__TASK TO COMPLETE__. Go through the data and copy each line where the word "localhost" shows up.

__GIVEN INFORMATION__.
--------------------------------

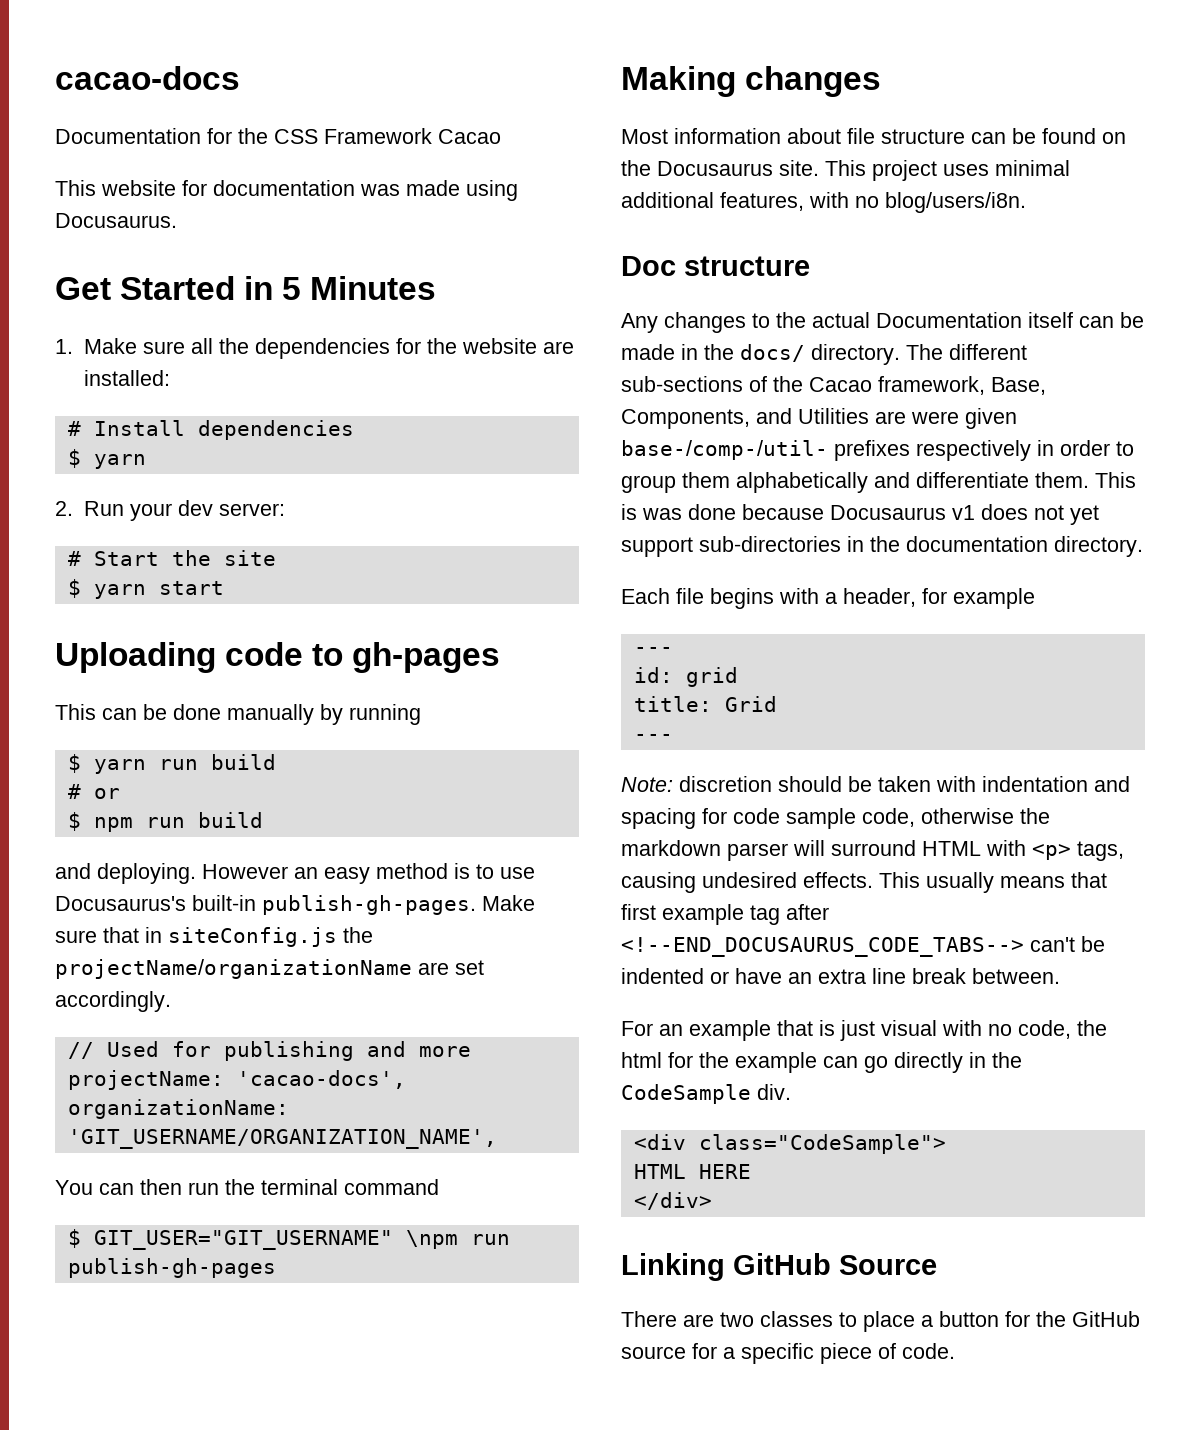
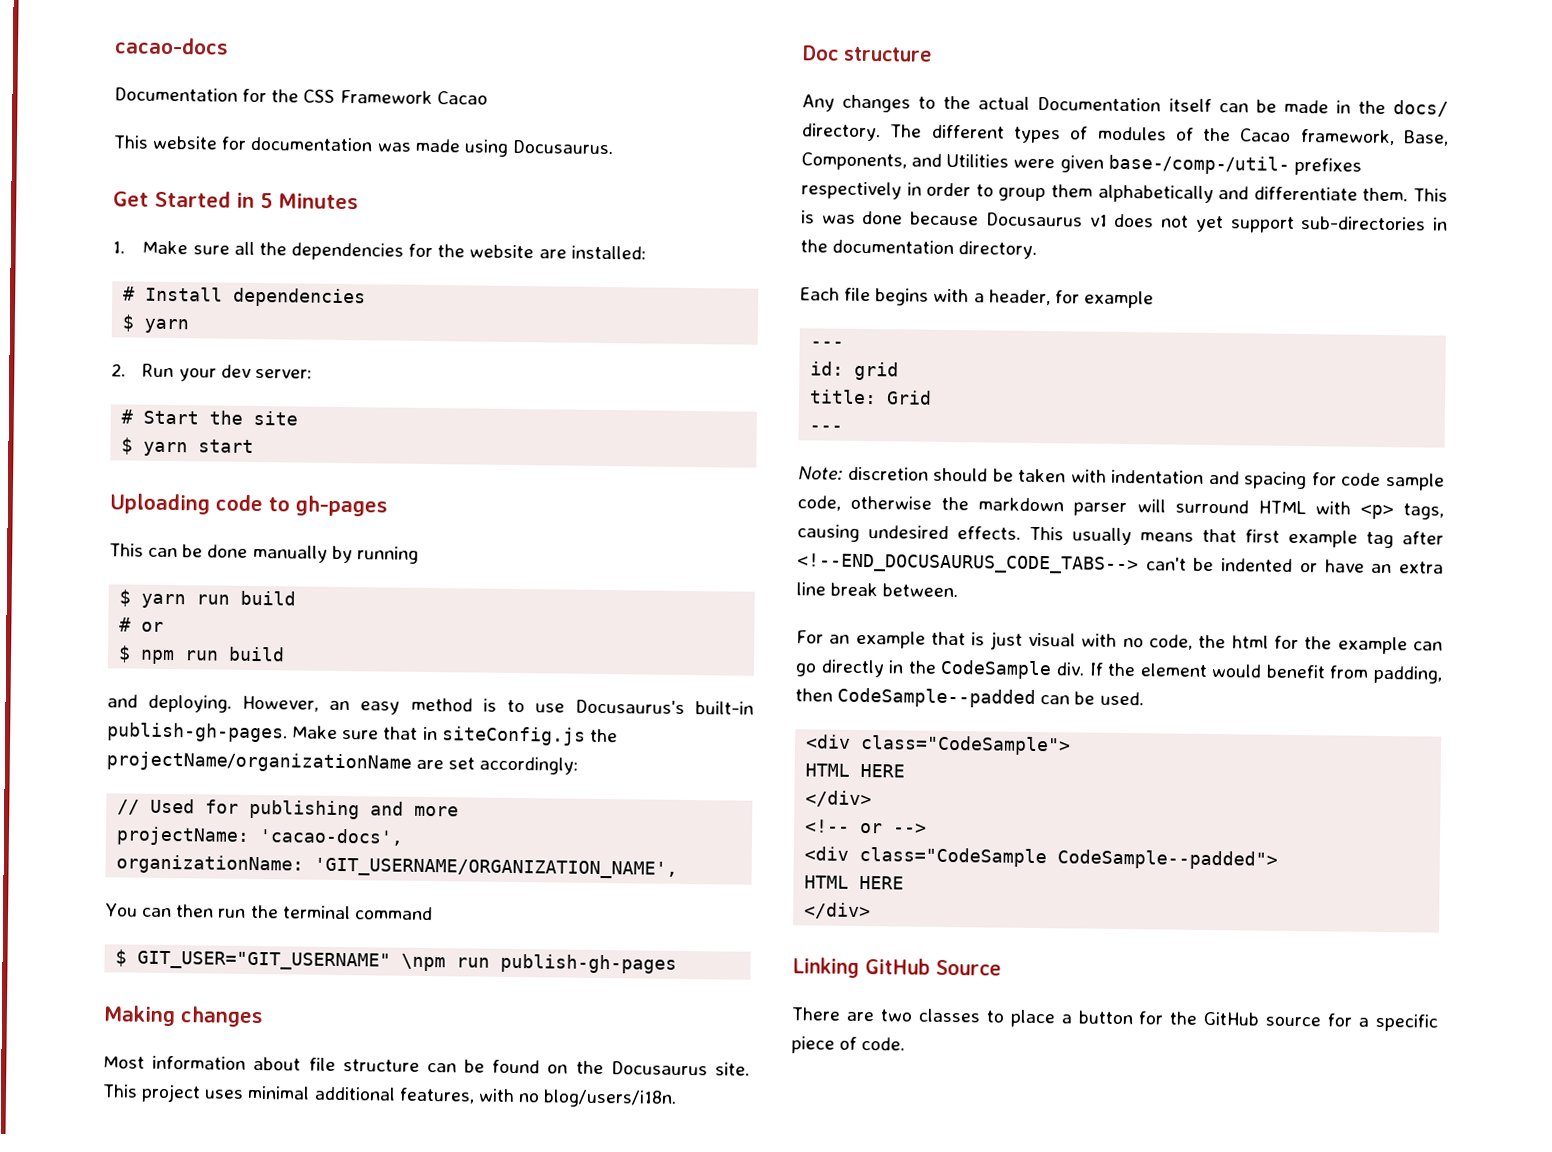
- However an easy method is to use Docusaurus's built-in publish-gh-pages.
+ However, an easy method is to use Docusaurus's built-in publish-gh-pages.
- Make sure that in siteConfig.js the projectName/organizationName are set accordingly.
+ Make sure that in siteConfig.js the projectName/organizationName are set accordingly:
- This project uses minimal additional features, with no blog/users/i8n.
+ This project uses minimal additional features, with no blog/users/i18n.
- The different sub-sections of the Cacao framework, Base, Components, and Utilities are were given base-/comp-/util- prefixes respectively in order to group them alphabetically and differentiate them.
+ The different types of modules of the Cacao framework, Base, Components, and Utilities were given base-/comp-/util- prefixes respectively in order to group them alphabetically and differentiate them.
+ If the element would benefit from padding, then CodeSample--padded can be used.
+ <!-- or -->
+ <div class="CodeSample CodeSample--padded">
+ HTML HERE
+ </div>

--------------------------------

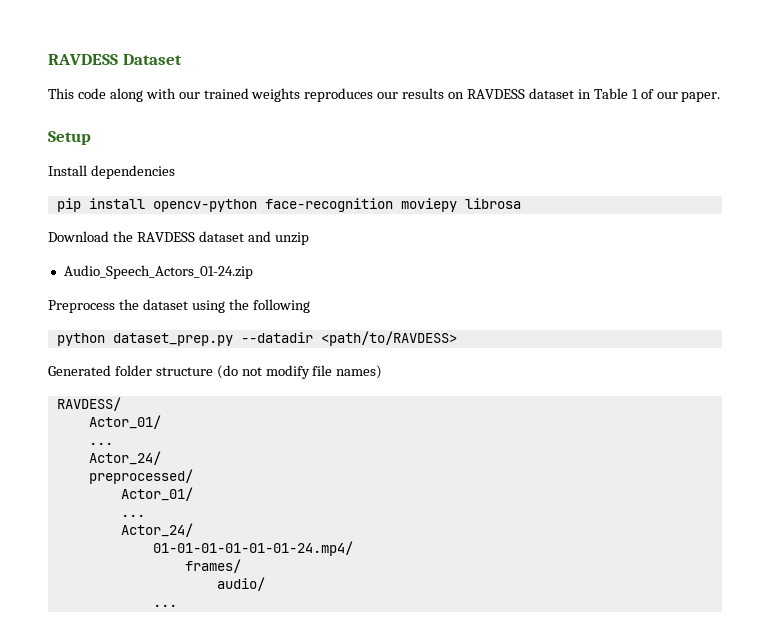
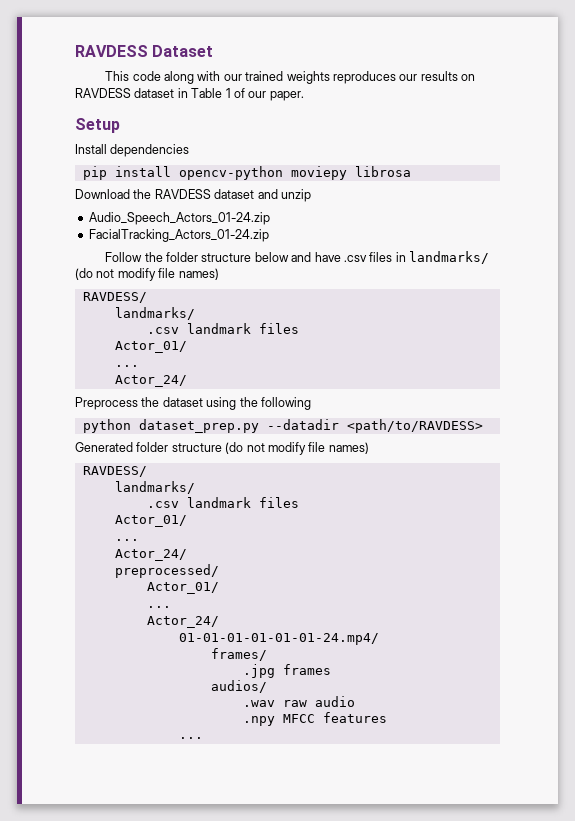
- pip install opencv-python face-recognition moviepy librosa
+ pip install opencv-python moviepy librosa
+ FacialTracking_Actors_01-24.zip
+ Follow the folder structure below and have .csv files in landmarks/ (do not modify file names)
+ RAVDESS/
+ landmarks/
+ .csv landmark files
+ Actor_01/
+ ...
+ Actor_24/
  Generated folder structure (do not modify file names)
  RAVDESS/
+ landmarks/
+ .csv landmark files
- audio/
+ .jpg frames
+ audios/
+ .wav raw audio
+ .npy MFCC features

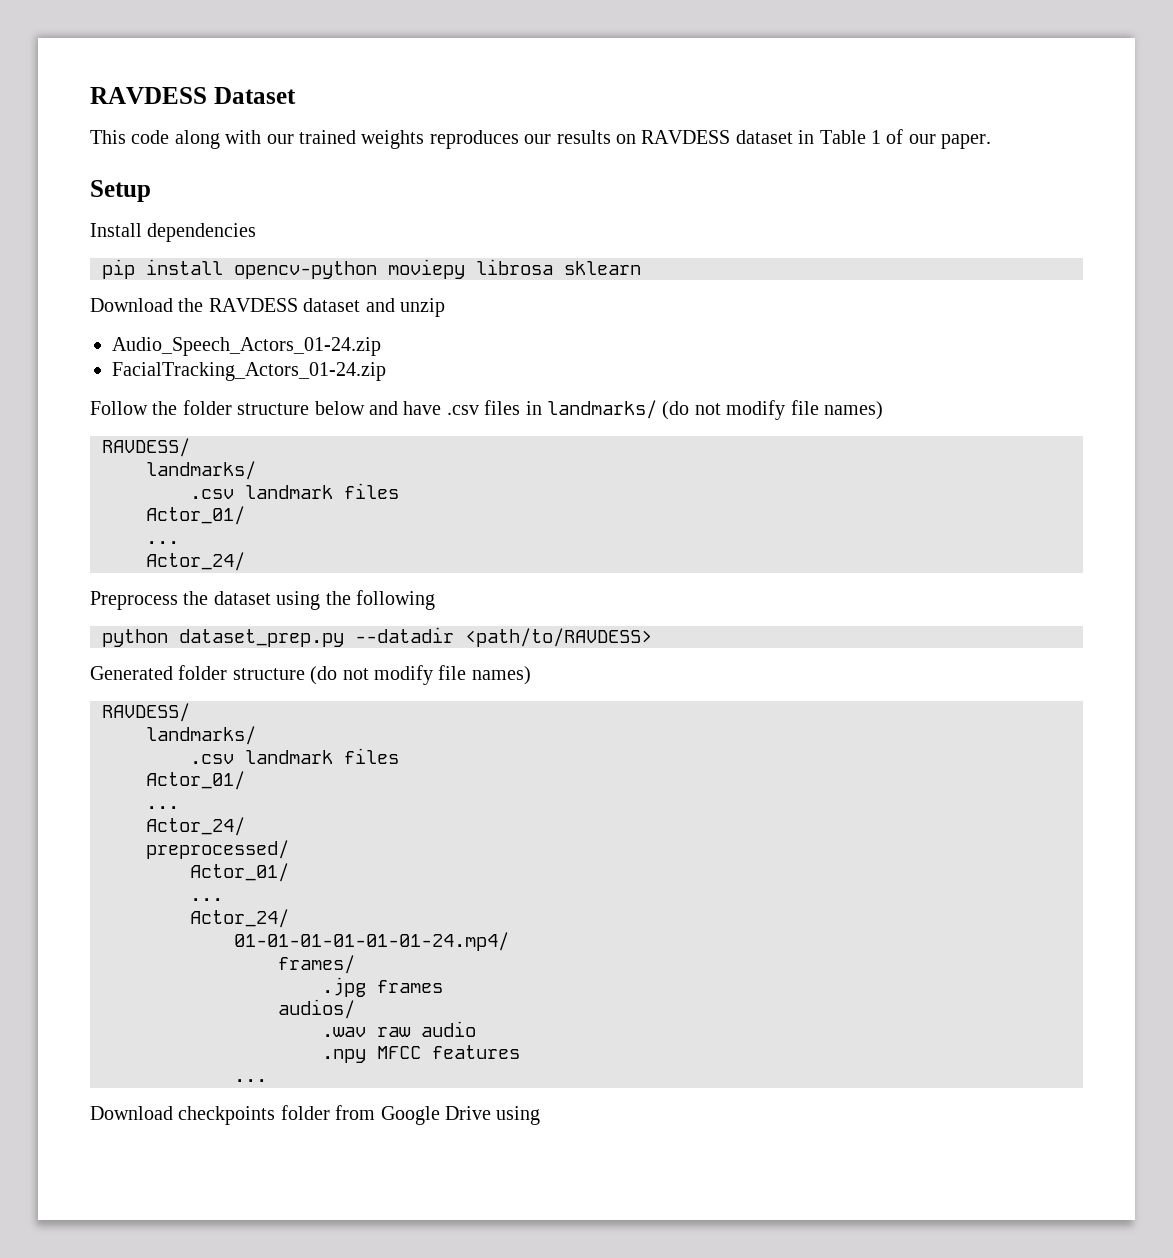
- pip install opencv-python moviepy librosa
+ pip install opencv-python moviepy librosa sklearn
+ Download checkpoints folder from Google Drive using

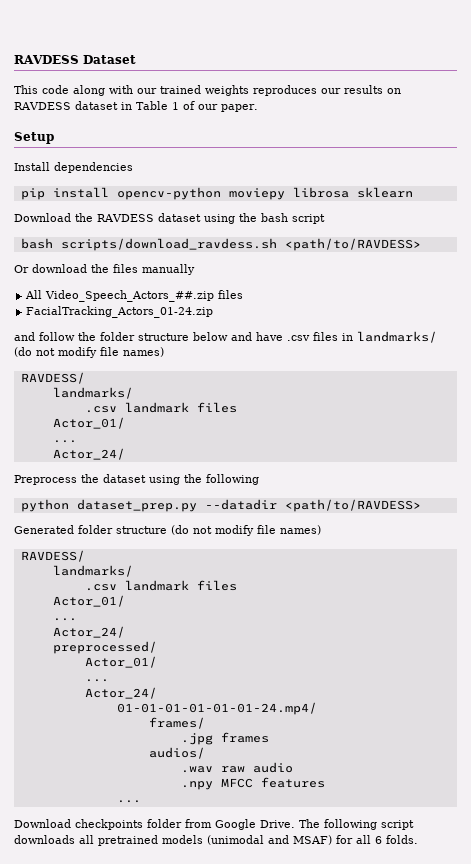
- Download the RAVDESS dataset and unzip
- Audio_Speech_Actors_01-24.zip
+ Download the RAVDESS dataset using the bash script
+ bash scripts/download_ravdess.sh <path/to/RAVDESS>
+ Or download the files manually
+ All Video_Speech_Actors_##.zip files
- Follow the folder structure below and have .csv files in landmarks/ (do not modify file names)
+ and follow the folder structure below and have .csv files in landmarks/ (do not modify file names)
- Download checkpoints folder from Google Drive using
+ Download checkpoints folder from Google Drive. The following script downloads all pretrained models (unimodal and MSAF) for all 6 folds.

--------------------------------

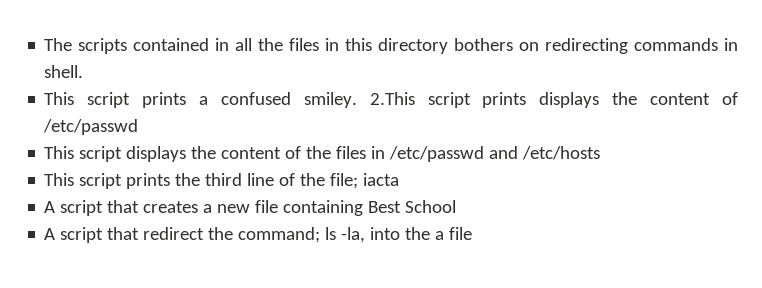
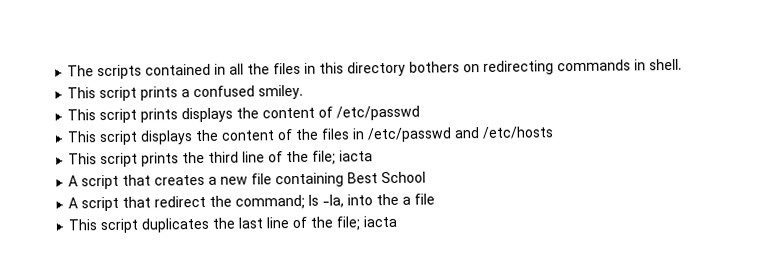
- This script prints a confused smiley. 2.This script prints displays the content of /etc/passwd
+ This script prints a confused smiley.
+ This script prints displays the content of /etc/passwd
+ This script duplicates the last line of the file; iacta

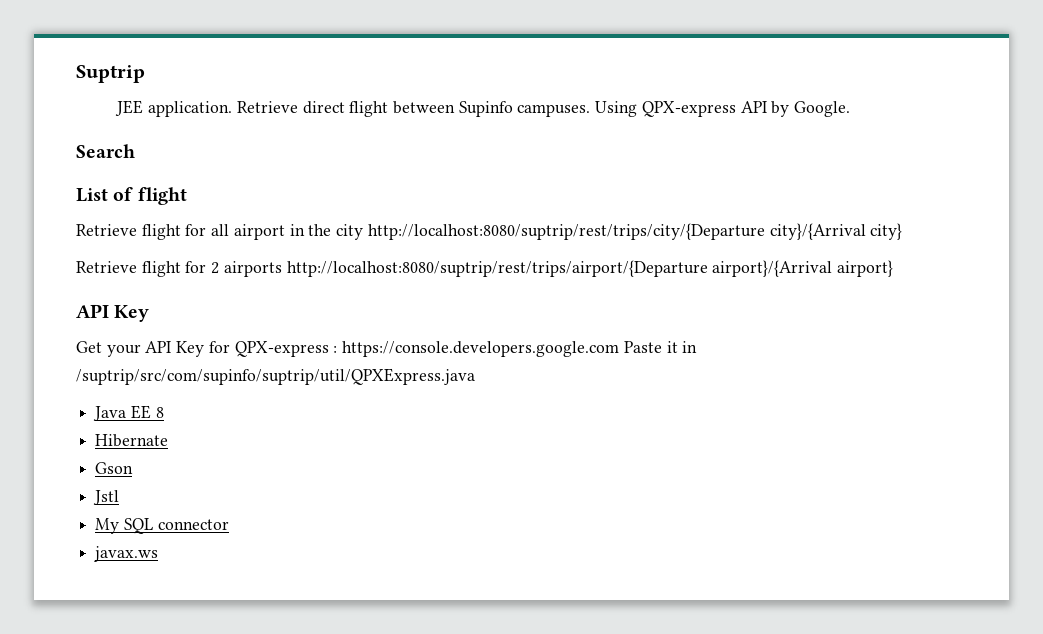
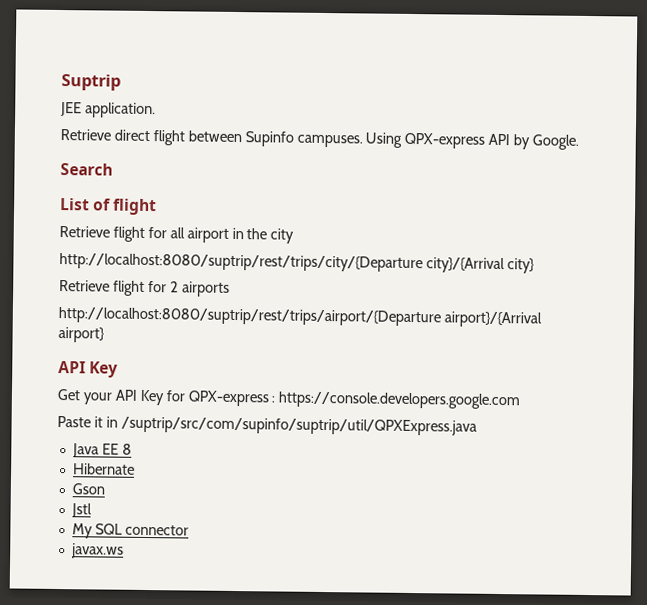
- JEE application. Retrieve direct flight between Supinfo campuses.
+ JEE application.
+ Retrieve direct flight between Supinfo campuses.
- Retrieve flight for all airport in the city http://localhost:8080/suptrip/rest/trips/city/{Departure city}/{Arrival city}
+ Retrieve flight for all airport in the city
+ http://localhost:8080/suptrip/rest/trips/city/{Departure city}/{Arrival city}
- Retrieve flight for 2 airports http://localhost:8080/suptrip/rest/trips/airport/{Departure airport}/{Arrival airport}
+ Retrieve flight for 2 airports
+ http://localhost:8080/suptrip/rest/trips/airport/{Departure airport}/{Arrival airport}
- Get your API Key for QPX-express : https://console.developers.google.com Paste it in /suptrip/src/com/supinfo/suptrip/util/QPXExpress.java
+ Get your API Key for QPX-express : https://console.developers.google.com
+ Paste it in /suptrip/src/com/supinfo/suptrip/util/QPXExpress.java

--------------------------------

__TASK RESULT__.
- Retrieve flight for all airport in the city http://localhost:8080/suptrip/rest/trips/city/{Departure city}/{Arrival city}
+ http://localhost:8080/suptrip/rest/trips/city/{Departure city}/{Arrival city}
- Retrieve flight for 2 airports http://localhost:8080/suptrip/rest/trips/airport/{Departure airport}/{Arrival airport}
+ http://localhost:8080/suptrip/rest/trips/airport/{Departure airport}/{Arrival airport}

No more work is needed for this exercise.